Running on CPU or GPU

To run in CPU, installation of Tensorflow and Keras will suffice. However, to run in GPU, further Tensorflow-gpu and keras-gpu must be installed. Tensorflow GPU and Keras GPU version utilizes cuda cores in our GPU (in our case NVIDIA 2080 TI) for faster training time. However, running in GPU is not mandatory.

Dataset

Dataset is in fasta format. Both training and testing datasets are provided which are independent (one does not include others). Training dataset for positive and negative are train_s33_Pos_51.fasta and train_s33_Neg_51.fasta respectively. Testing dataset for positive and negative are test_s33_Pos_51.fasta and test_s33_Neg_51.fasta respectively. Training dataset is made available so that future models can be trained for the comparison purpose.

Model

The best trained model for both CNN and LSTM (used in our final results) have also been included.
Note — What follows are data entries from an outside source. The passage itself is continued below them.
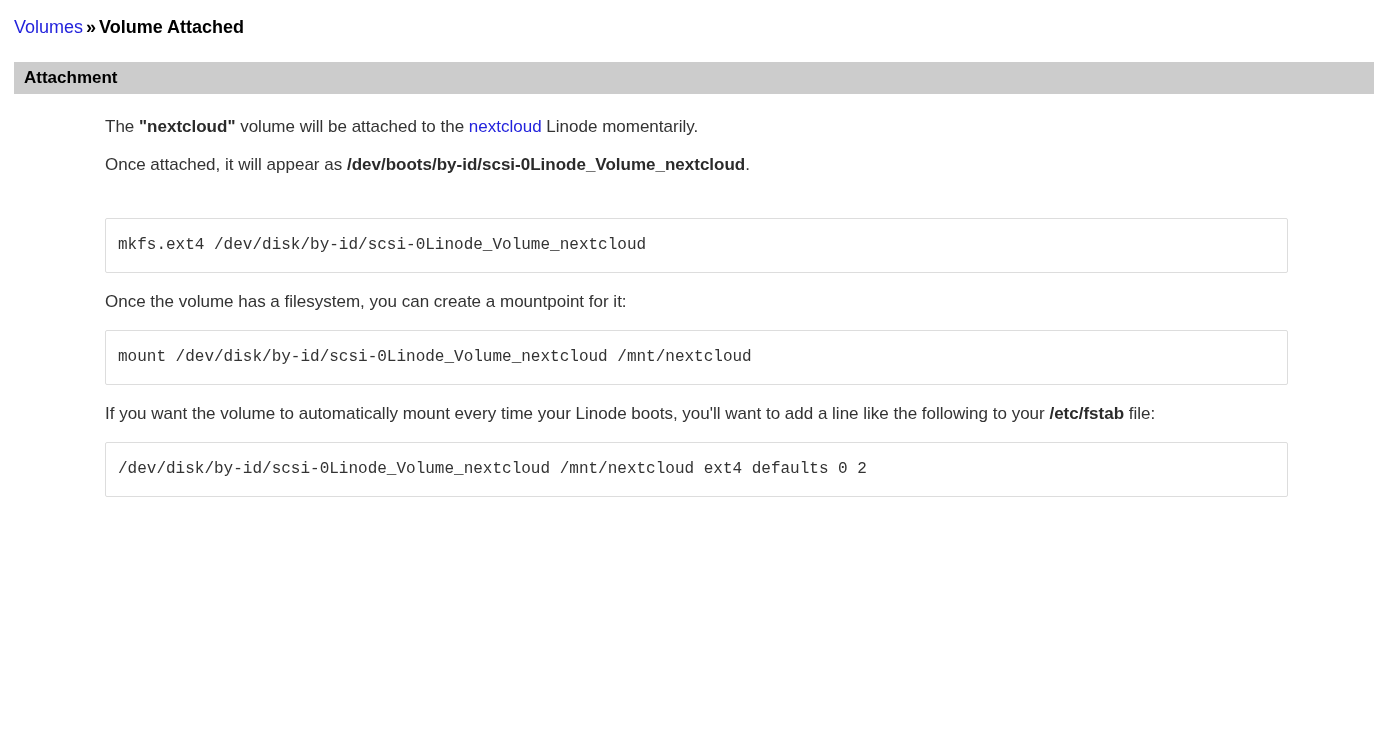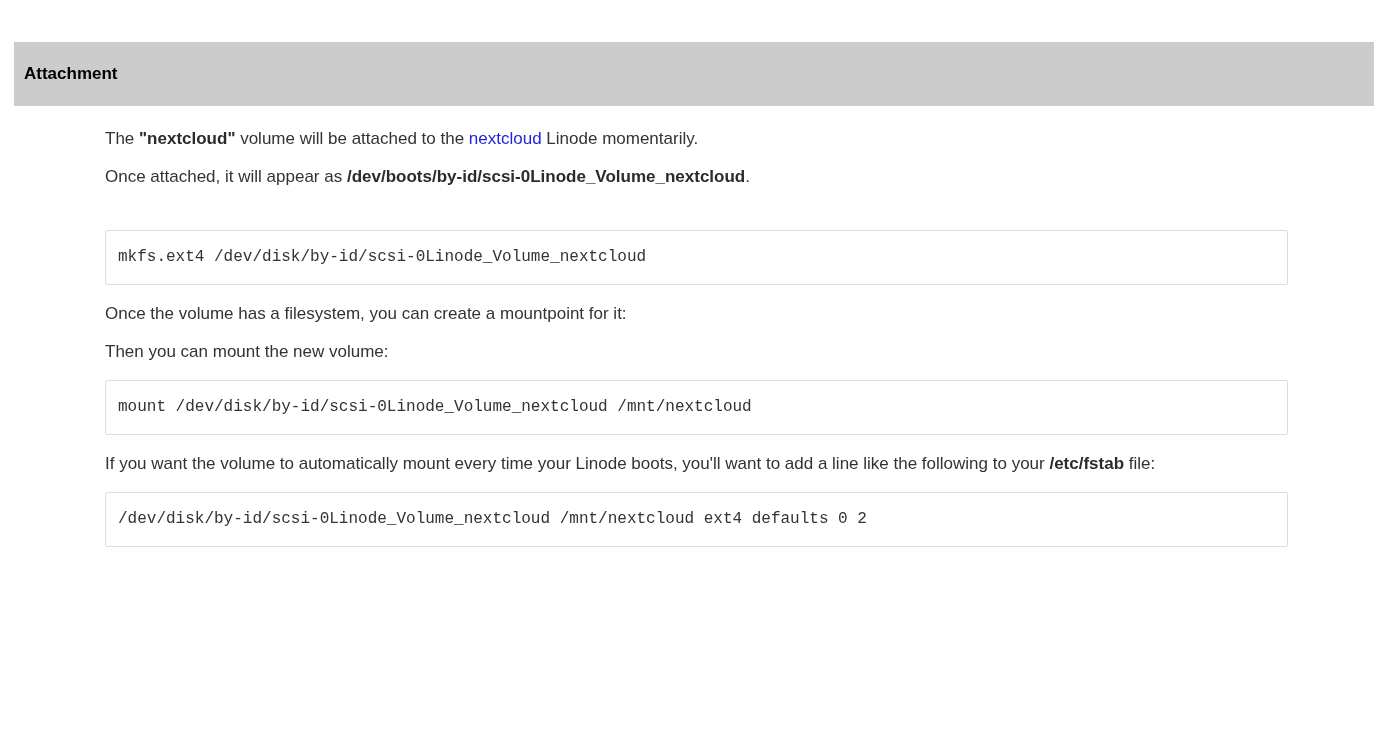--- a/index.html
+++ b/index.html
@@ -58,6 +58,9 @@
 <body>
 
 <div class="page">
+  <div class="breadcrumb">
+    <a href="#">Volumes</a><span class="bc-sep">»</span><span class="bc-current">Volume Attached</span>
+  </div>
   <div id="sections">
       <div class="section-header">Attachment</div>
       <div class="section-body">

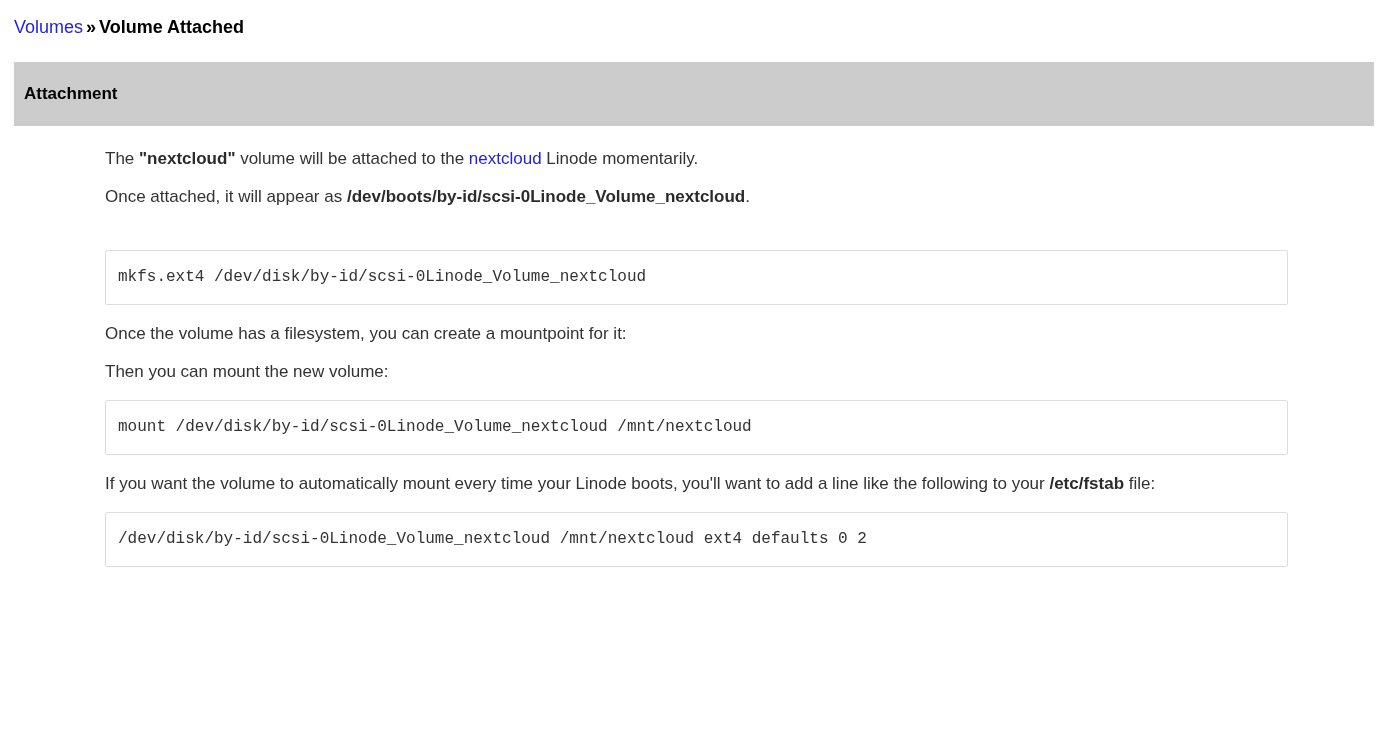--- a/index.html
+++ b/index.html
@@ -28,7 +28,7 @@
     font-size:17px;
     color:#000;
     line-height:20px;
-    padding:22px 10px;
+    padding:6px 10px;
     margin-top:25px;
   }
   .section-body{padding:4px 86px 6px 91px;}

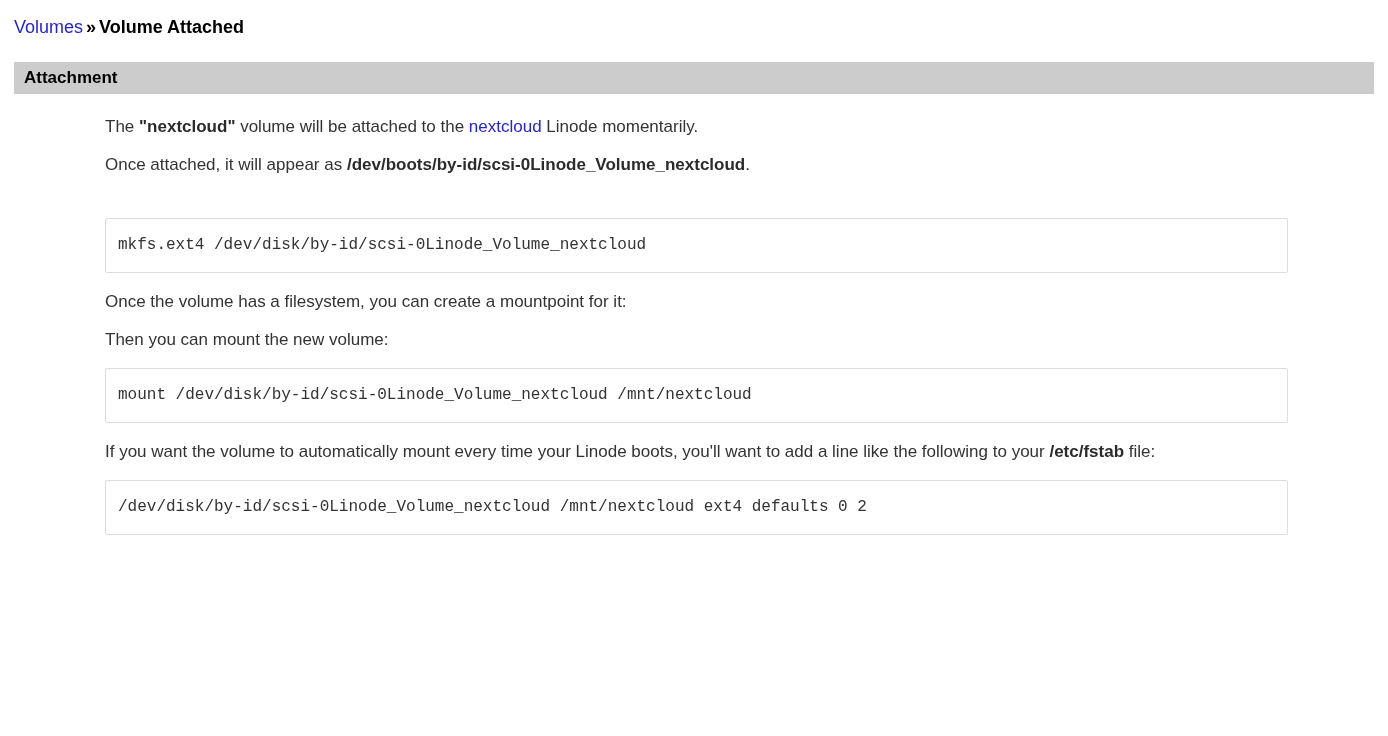--- a/index.html
+++ b/index.html
@@ -70,7 +70,6 @@
       <div class="section-body">
         <div class="block-code">mkfs.ext4 /dev/disk/by-id/scsi-0Linode_Volume_nextcloud</div>
         <div class="block-p"><span>Once the volume has a filesystem, you can create a mountpoint for it:</span></div>
-        <div class="block-p"><span>Then you can mount the new volume:</span></div>
         <div class="block-code">mount /dev/disk/by-id/scsi-0Linode_Volume_nextcloud /mnt/nextcloud</div>
         <div class="block-p"><span>If you want the volume to automatically mount every time your Linode boots, you'll want to add a line like the following to your </span><b>/etc/fstab</b><span> file:</span></div>
         <div class="block-code">/dev/disk/by-id/scsi-0Linode_Volume_nextcloud /mnt/nextcloud ext4 defaults 0 2</div>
The model_best_cnn.h5 is the best trained model for CNN and model_best_lstm.h5 is the best trained model for LSTM respectively.

Code

Grid search ensemble code for testing is provided i.e. model_gridsearch_load.py. It requires following files to run: -model_best_cnn.h5 -model_best_lstm.h5 -test_s33_Pos_51.fasta -test_s33_Neg_51.fasta The output of this is the result mentioned in our research paper.

Prediction for given test dataset (Procedure)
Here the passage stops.